L’Union Européenne n’est pas à l’origine de la crise, notre pays a fait beaucoup d’erreurs. On a emprunté trop d’argent, on a accepté la corruption de la société et on a continué à voter pour les mêmes politiciens corrompus… Évidemment il faut qu’on change nos mentalités. Néanmoins, l’Europe a sa part de responsabilité dans la situation aujourd’hui. Et la action actuelle va nous tuer. Certes, le contrôle des finances est nécessaire, mais le but de l’UE est très éloigné de nos problèmes de pauvreté quotidiens. Malheureusement, l’UE nous traite comme des chiffres. Ses décideurs ne réalisent pas que chaque décision a un impact tragique sur la vie de tous les jours. Je ne sais pas où ils veulent en venir, mais la méthode qu’ils suivent va nous conduire vers une profonde récession.

As-tu perçu un décalage entre la médiatisation de la crise grecque en France et la réalité sur place ?

A mon avis, il y a une fausse perception de la situation grecque pas seulement en France, mais en Europe en général. Les médias présentent les grecs comme des paresseux, des personnes qui ne travaillent jamais mais qui demandent toujours plus en plus de confort et de primes.
La vérité, c’est que dans le secteur public, la plupart des employés ne travaillent plus que 8 heures par jour. Ils ne sont pas payés beaucoup mais ils travaillent en permanence, sans la peur du licenciement. De manière générale il y a trop de problèmes dans le service public, souvent à cause d’eux. Mais la plupart des Grecs sont employés par le secteur privé : eux travaillent 9-11 h par jour, avec des heures supplémentaires souvent non payées et un salaire minimum de 600 euros. Je mentionne tout cela parce que je pense que les médias veulent présenter un profil vraiment différent du Grec d’aujourd’hui. Et souvent, la désinformation c’est pire que de ne pas être informé du tout.

Y-a-t-il une réelle mobilisation politique de la population ? La mobilisation des jeunes est-elle si forte et si politisée comme on nous le montre depuis la France ? Es-tu toi même politisée ? Quel est le rôle des organisations et des syndicats dans la mobilisation politique ?

La mobilisation de la population est très forte.

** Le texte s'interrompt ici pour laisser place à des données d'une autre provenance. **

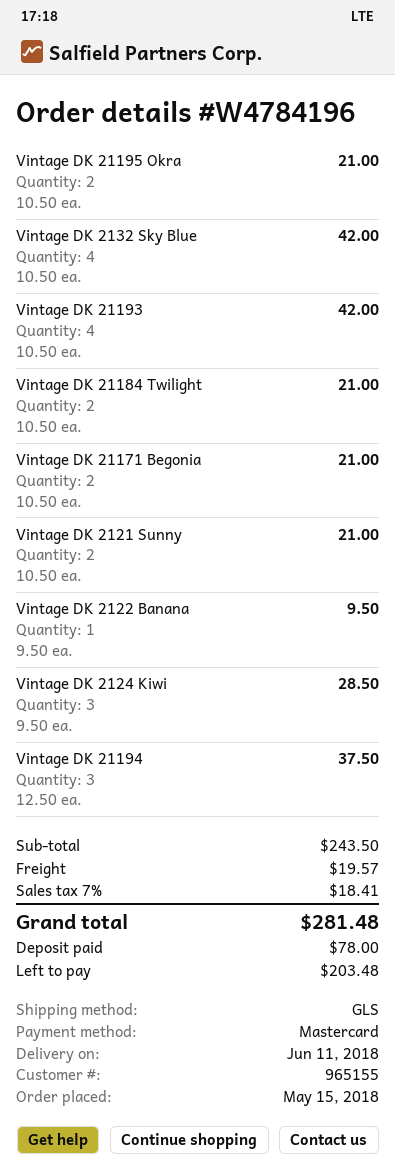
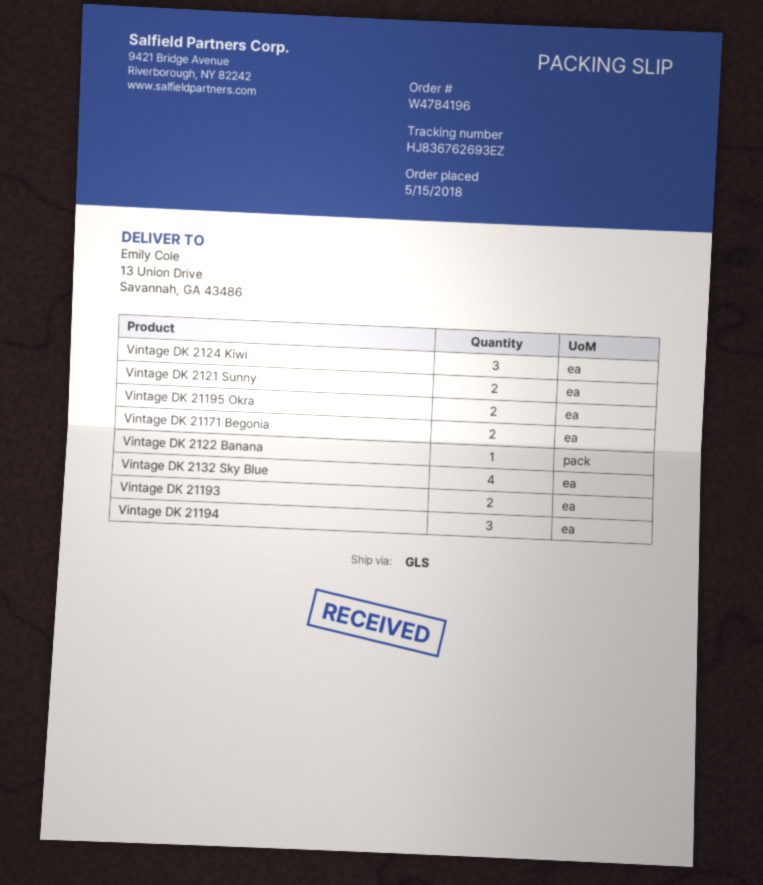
Vintage DK 21193: 4 -> 2
Vintage DK 21184 Twilight: 2 -> none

Malgré la situation économique, beaucoup de gens participent aux grèves et aux manifestations. Parce que tout le monde a compris que la crise, ce n’est pas seulement un problème politique ou un problème de pauvres, c’est notre problème à tous. On a décidé d’y faire face unis. Malheureusement, les partis politiques n’ont pas encore compris cela et restent dans l’affrontement.
Dans ceux qui participent aux manifestations, il y a beaucoup de jeunes politisés. En général tout se passe pacifiquement, mais il y a toujours 100-150 personnes sur des milliers qui font des dégâts. Ces personnes sont le plus souvent des anarchistes ou des gendarmes en civil (un phénomène habituel dans la police grecque). C’est terrible, parce qu’à cause d’eux, une manifestation calme devient dangereuse. Le rôle des syndicats c’est de contrôler, d’organiser la manifestation et aussi de mobiliser les individus. Mais malheureusement, parfois ils préfèrent servir leurs intérêts..

Face à cette situation, as-tu l’impression que la population est solidaire, ou au contraire qu’il y a une montée de l’individualisme ? As-tu vu une montée du racisme ?

Oui, j’ai bien peur qu’il y ait plus de racisme. La Grèce se trouve dans une position géographique idéale entre trois continents. Alors chaque personne qui veut émigrer en Europe fait son premier arrêt en Grèce. Il y a trop de migrants qui vivent ici, mais pas assez de travail pour eux. Ces personnes sont donc obligés de vivre en-dessous du seuil de pauvreté. On observe aussi une montée de la criminalité.
Aujourd’hui, les Grecs ont peur les uns des autres et deviennent xénophobes.

Comment vois-tu ton avenir en tant que jeune diplômée ? Envisages-tu d’émigrer à l’étranger ? Si oui, où ?

Les chiffres du chômage augmentent chaque jour et malgré mes études, il est assez probable que je ne trouve pas du travail.
Je ferai quelques efforts pour trouver un emploi en Grèce mais si ça ne marche pas, j’irai chercheràa l’étranger. Peut-être en Angleterre, en France ou en Belgique. La crise est un phénomène global et on doit y être préparés. Cela va durer un moment.